### [What is expected]
Your answer should be the number of lines in the listing that hold the string "order", with no other words.

### [Given records]
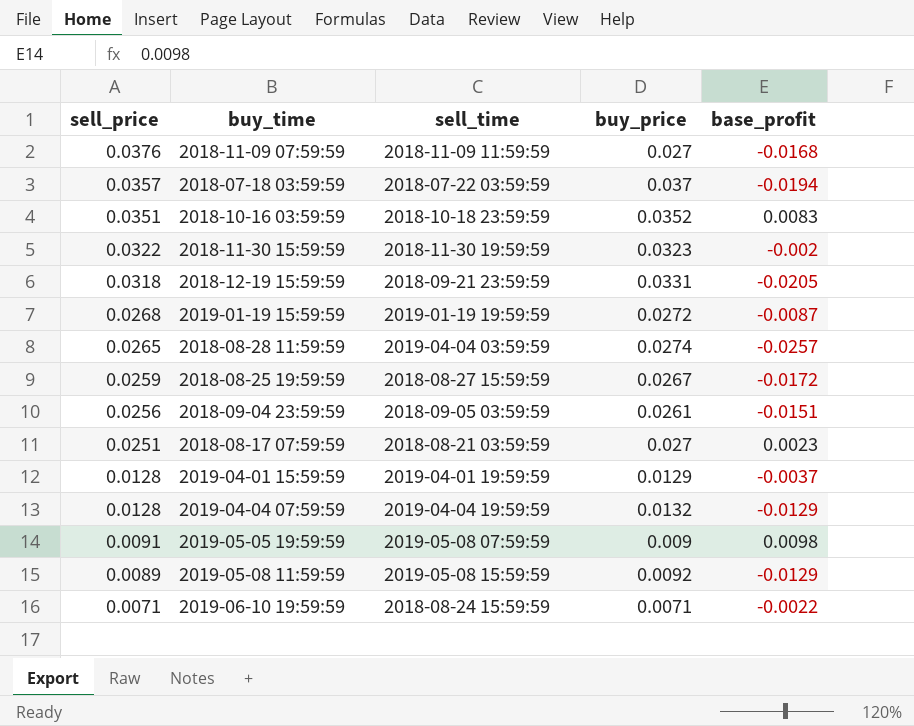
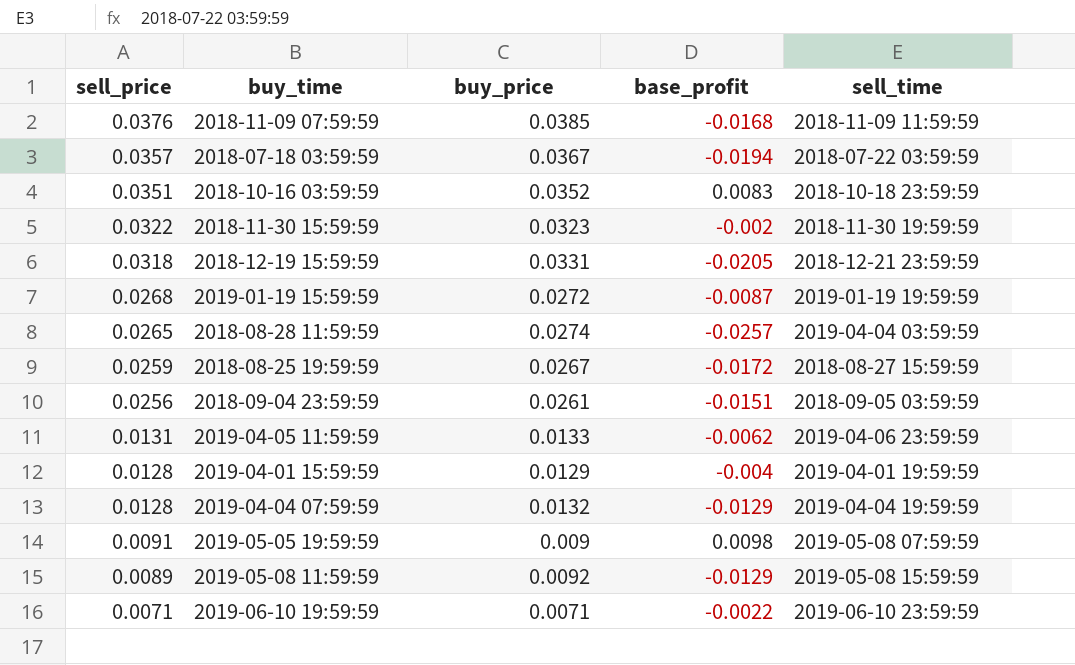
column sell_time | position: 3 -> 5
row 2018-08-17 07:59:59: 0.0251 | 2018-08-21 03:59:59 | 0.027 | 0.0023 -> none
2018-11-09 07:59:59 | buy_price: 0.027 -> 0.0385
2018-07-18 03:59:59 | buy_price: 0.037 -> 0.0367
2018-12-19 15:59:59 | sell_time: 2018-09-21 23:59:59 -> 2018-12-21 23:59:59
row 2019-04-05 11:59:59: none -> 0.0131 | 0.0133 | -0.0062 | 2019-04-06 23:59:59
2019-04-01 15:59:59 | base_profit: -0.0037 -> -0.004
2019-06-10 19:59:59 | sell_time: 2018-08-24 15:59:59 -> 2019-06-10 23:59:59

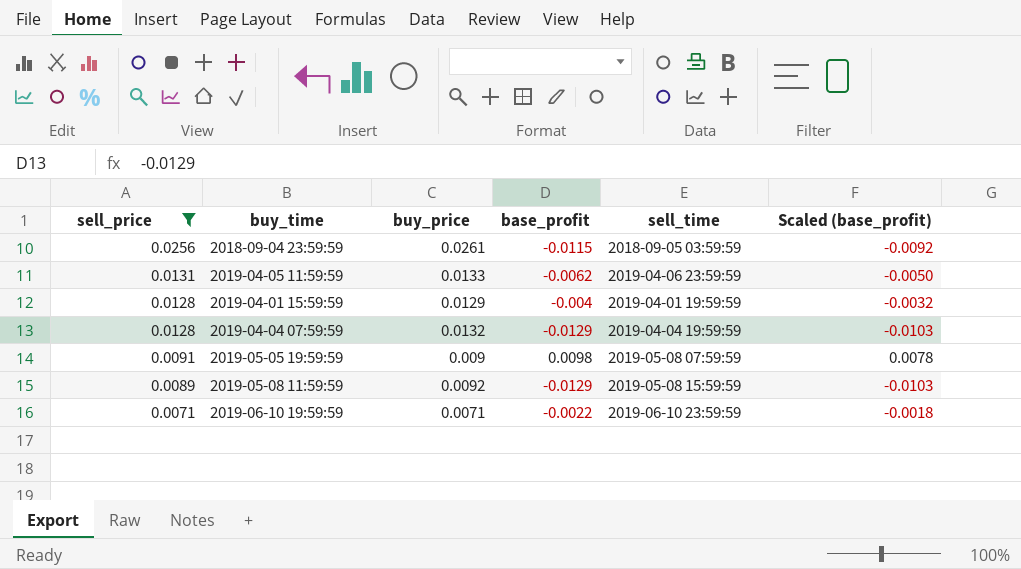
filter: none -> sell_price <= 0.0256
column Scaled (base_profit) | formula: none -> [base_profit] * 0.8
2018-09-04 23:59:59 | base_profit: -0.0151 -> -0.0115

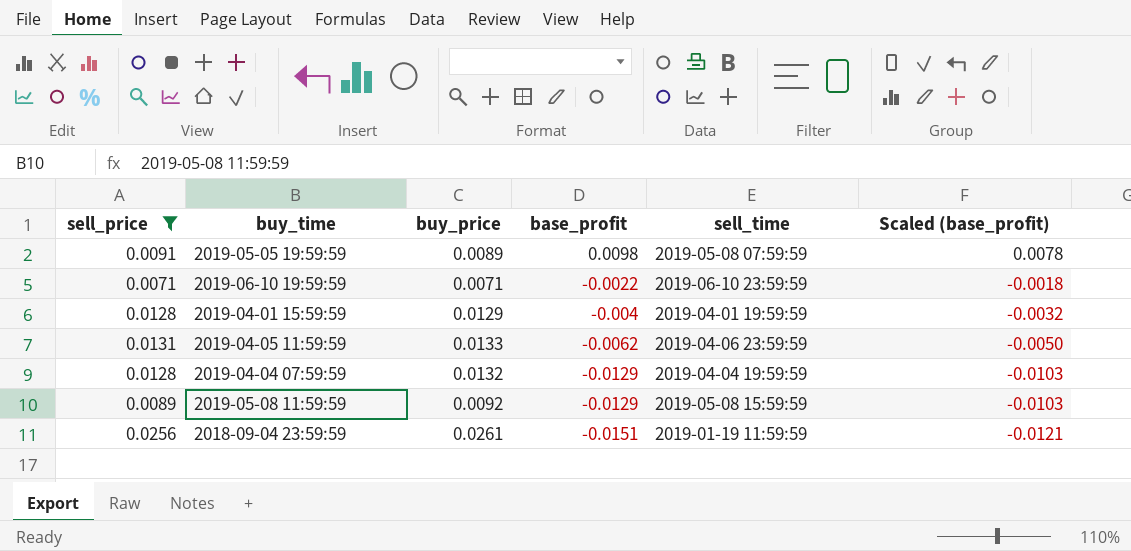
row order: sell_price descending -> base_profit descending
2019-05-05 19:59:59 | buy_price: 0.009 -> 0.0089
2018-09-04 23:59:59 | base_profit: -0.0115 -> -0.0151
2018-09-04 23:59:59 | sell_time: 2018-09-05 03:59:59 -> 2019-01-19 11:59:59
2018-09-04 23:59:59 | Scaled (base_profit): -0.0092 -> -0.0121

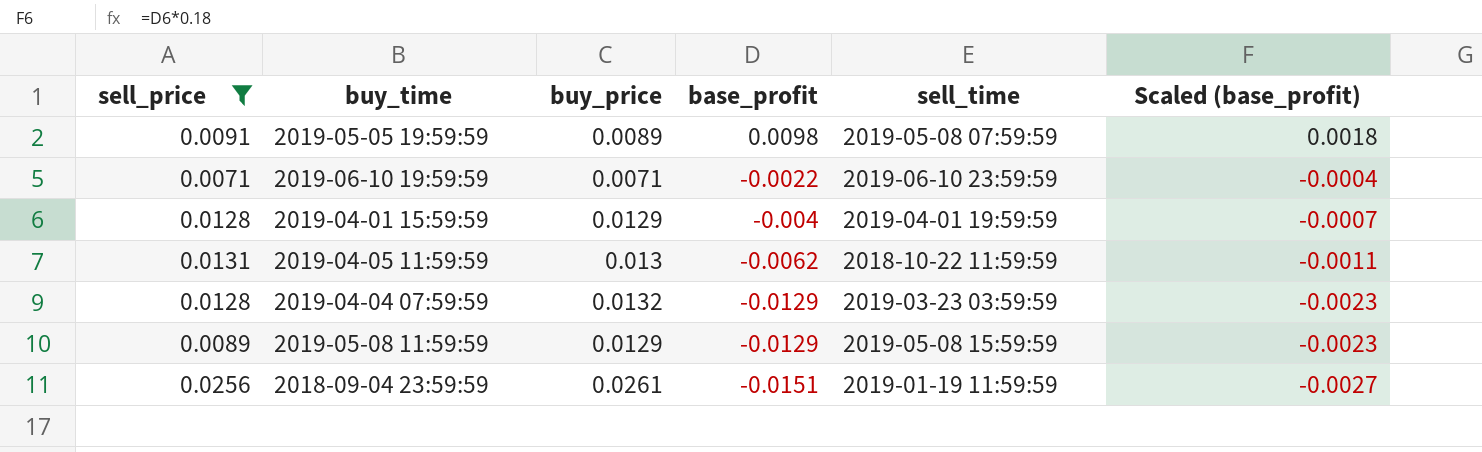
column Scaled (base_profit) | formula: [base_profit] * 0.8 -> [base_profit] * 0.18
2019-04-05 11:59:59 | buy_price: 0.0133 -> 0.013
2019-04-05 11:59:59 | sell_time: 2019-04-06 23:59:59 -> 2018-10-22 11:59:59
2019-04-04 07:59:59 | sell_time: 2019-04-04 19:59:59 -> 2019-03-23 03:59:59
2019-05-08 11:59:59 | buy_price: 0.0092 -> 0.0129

* * *

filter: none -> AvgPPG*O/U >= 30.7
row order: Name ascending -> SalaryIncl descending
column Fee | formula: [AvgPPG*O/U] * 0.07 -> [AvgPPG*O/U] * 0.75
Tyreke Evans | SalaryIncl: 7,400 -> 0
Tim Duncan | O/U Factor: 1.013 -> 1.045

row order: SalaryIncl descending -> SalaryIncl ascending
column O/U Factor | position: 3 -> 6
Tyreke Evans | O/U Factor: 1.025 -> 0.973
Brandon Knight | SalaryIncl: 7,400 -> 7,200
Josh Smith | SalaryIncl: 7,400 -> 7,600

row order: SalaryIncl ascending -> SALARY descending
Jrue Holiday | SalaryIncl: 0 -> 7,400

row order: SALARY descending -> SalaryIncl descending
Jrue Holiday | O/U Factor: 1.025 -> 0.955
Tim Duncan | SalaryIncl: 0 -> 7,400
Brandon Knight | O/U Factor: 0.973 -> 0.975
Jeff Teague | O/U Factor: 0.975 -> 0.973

### [Result]
5